**** INFORMATION SHOWN

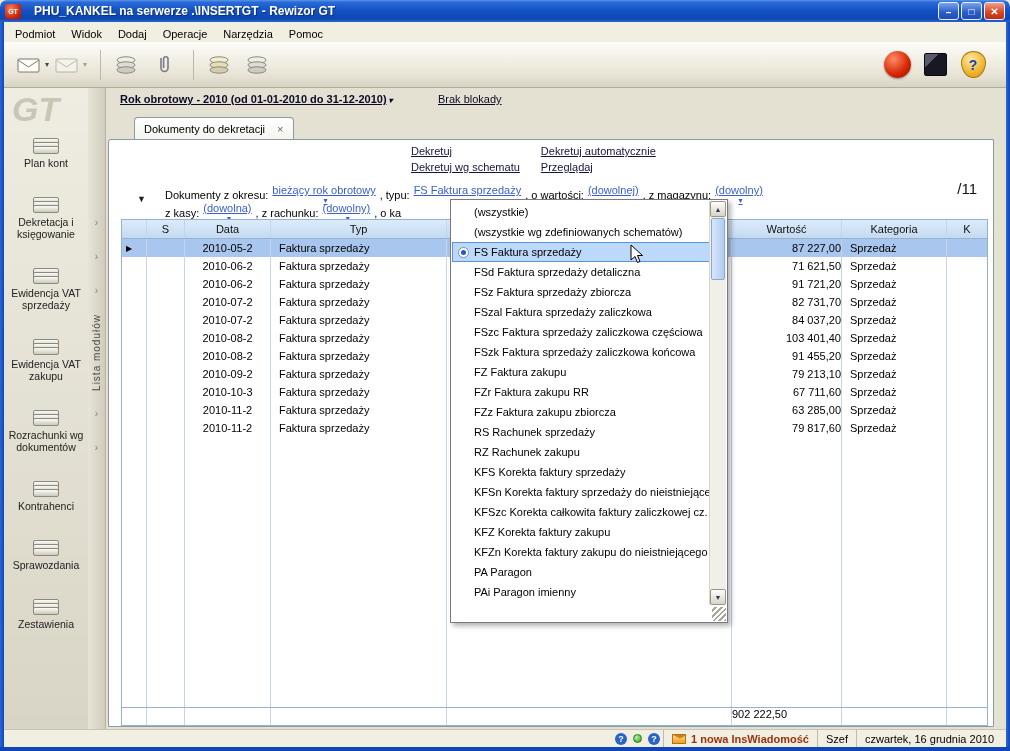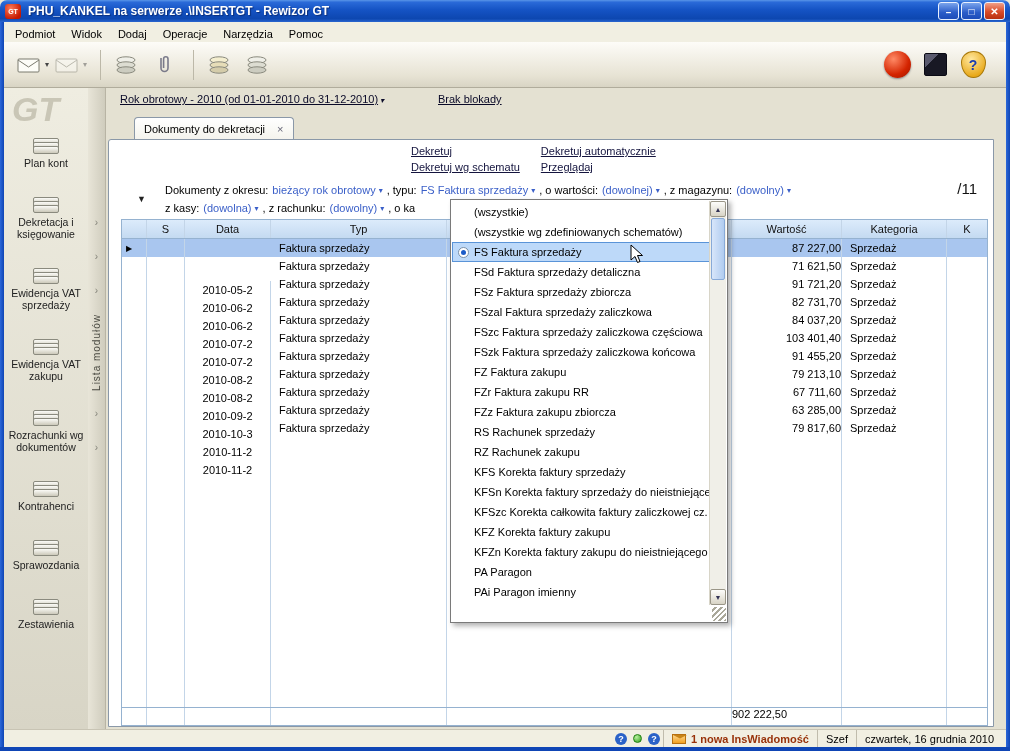--- a/index.html
+++ b/index.html
@@ -16,7 +16,7 @@
     display:flex; align-items:center; padding:0 5px; color:#fff; }
   .app-icon { width:16px; height:15px; border-radius:3px; background:radial-gradient(circle at 35% 30%,#ff7a58,#c41800 75%);
     color:#fff; font-size:7px; font-weight:bold; display:flex; align-items:center; justify-content:center; flex:0 0 auto; }
-  .title-text { font-size:12px; font-weight:bold; text-shadow:1px 1px 1px #0a2d78; margin-left:7px; flex:1; white-space:nowrap; overflow:hidden; }
+  .title-text { font-size:12px; font-weight:bold; text-shadow:1px 1px 1px #0a2d78; margin-left:13px; flex:1; white-space:nowrap; overflow:hidden; }
   .winbtn { width:21px; height:18px; border-radius:3px; margin-left:2px; border:1px solid #e8f0ff;
     display:flex; align-items:center; justify-content:center; color:#fff; font-size:10px; font-weight:bold; cursor:pointer; }
   .btn-min,.btn-max { background:linear-gradient(180deg,#7aa4ec,#2a5cc8 60%,#1d4cb8); }

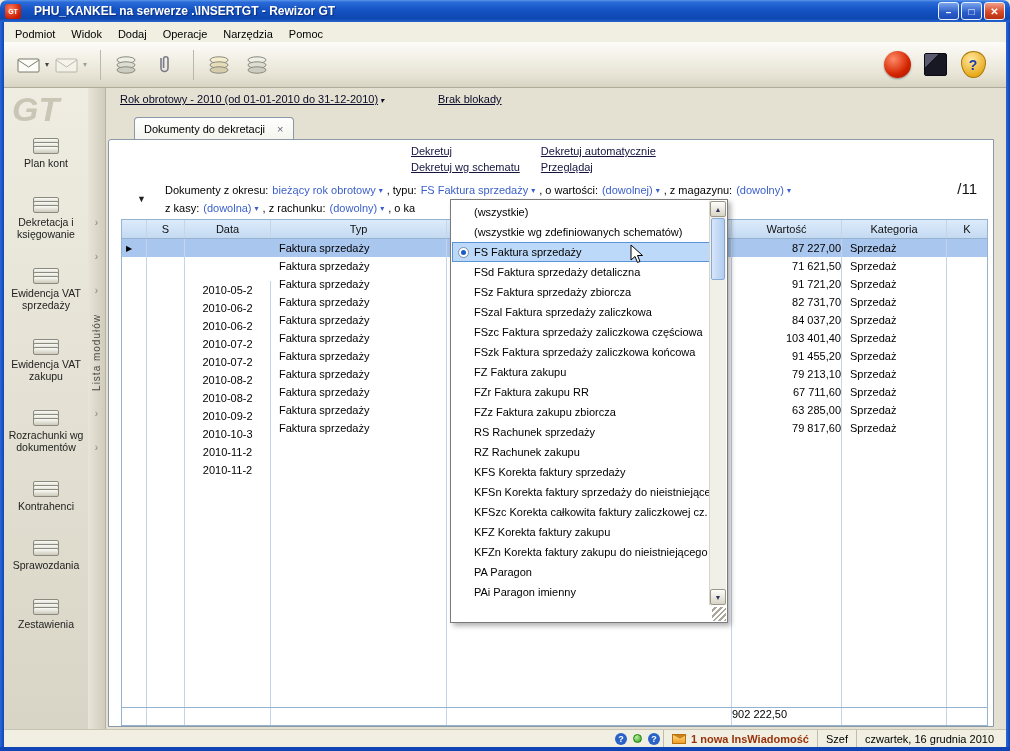--- a/index.html
+++ b/index.html
@@ -61,7 +61,7 @@
   
   .mainpane { position:absolute; left:106px; top:88px; width:900px; height:641px; background:#e4e1d2; }
   .link-dark { color:#0a0a28; text-decoration:underline; cursor:pointer; white-space:nowrap; }
-  .period-link { position:absolute; left:14px; top:5px; font-weight:normal; }
+  .period-link { position:absolute; left:14px; top:5px; font-weight:bold; }
   .lock-link { position:absolute; left:332px; top:5px; }
   .tcaret { font-size:8px; text-decoration:none; display:inline-block; margin-left:2px; }
 

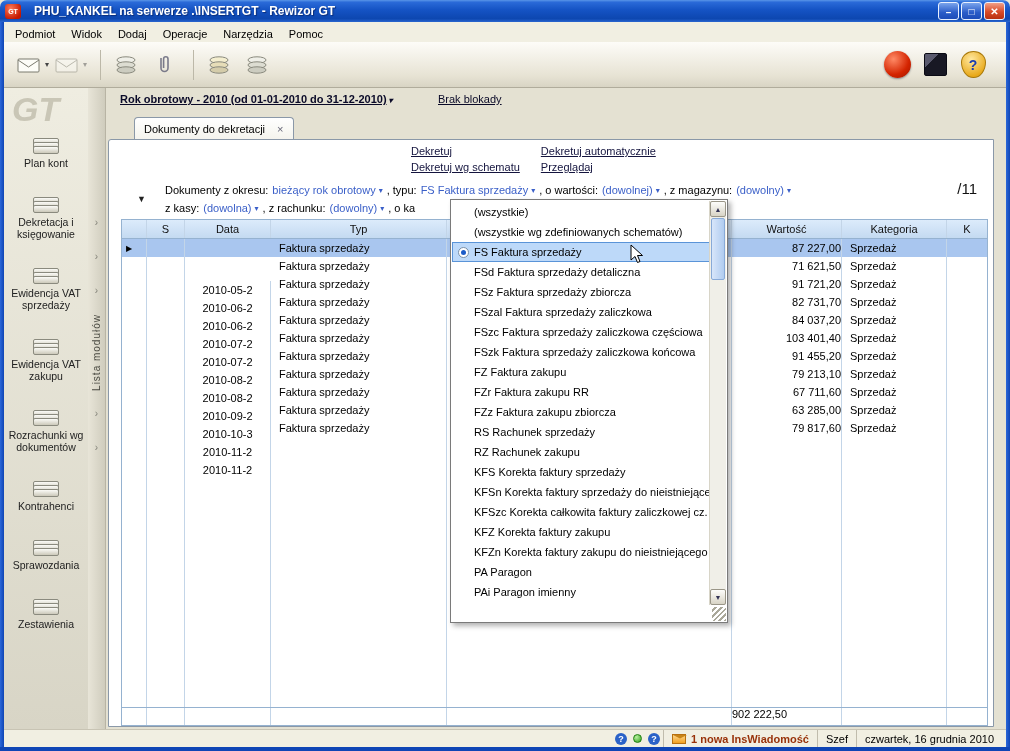--- a/index.html
+++ b/index.html
@@ -83,7 +83,7 @@
   .frow { position:absolute; left:56px; display:flex; align-items:center; white-space:nowrap; }
   .frow1 { top:44px; } .frow2 { top:62px; }
   .flabel { margin-right:4px; }
-  .flink { color:#3a5fc8; cursor:pointer; margin-right:4px; display:inline-flex; align-items:center; }
+  .flink { color:#3a5fc8; text-decoration:underline; cursor:pointer; margin-right:4px; display:inline-flex; align-items:center;flex-direction:column; }
   .fcaret { font-size:8px; margin-left:3px; text-decoration:none; font-style:normal; }
 
   

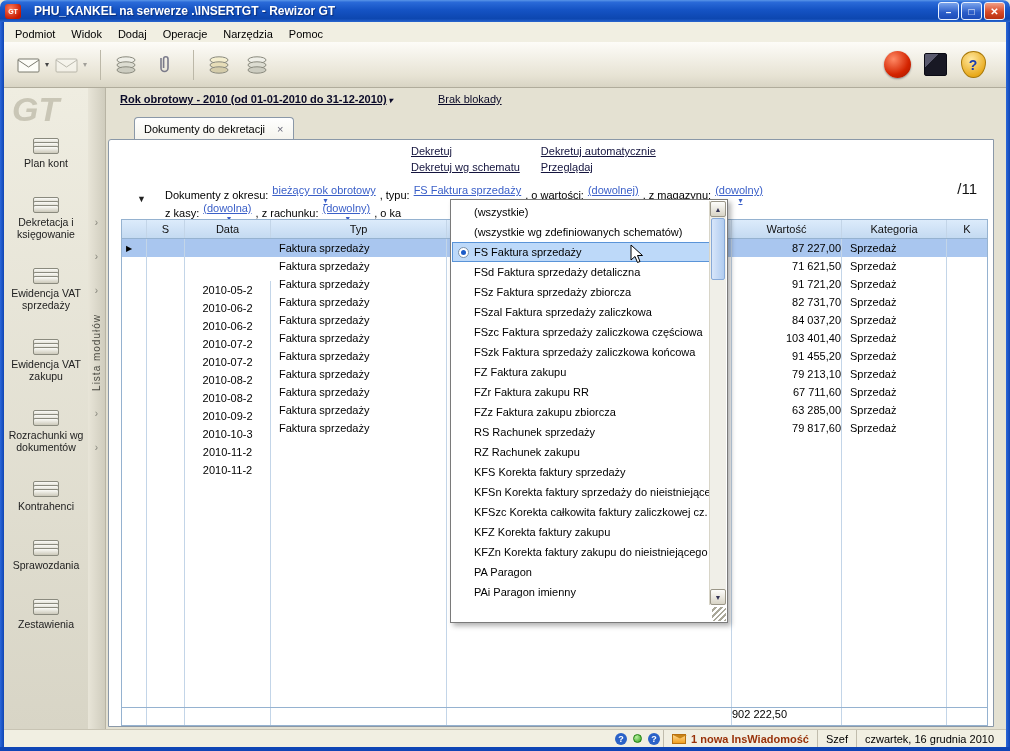--- a/index.html
+++ b/index.html
@@ -98,7 +98,7 @@
   .trow.selected { background:#a9c6ef; }
   .sel-arrow { visibility:hidden; font-size:8px; margin-left:4px; }
   .trow.selected .sel-arrow { visibility:visible; }
-  .c-data { justify-content:center;margin-top:42px; }
+  .c-data { justify-content:center; }
   .c-typ { padding-left:8px; }
   .c-wart { justify-content:flex-end; padding-right:0; }
   .c-kat { padding-left:8px; }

********

- EXERCISE
Among the entries above, the line containing "-16,7 +16,7 @@", the line containing "color:#fff; font-size:7px; font-weight:bold;", and all lines between them are to be restated word for word; nothing else belongs in the reply.

- SOLUTION TO THIS EXERCISE
@@ -16,7 +16,7 @@
     display:flex; align-items:center; padding:0 5px; color:#fff; }
   .app-icon { width:16px; height:15px; border-radius:3px; background:radial-gradient(circle at 35% 30%,#ff7a58,#c41800 75%);
     color:#fff; font-size:7px; font-weight:bold; display:flex; align-items:center; justify-content:center; flex:0 0 auto; }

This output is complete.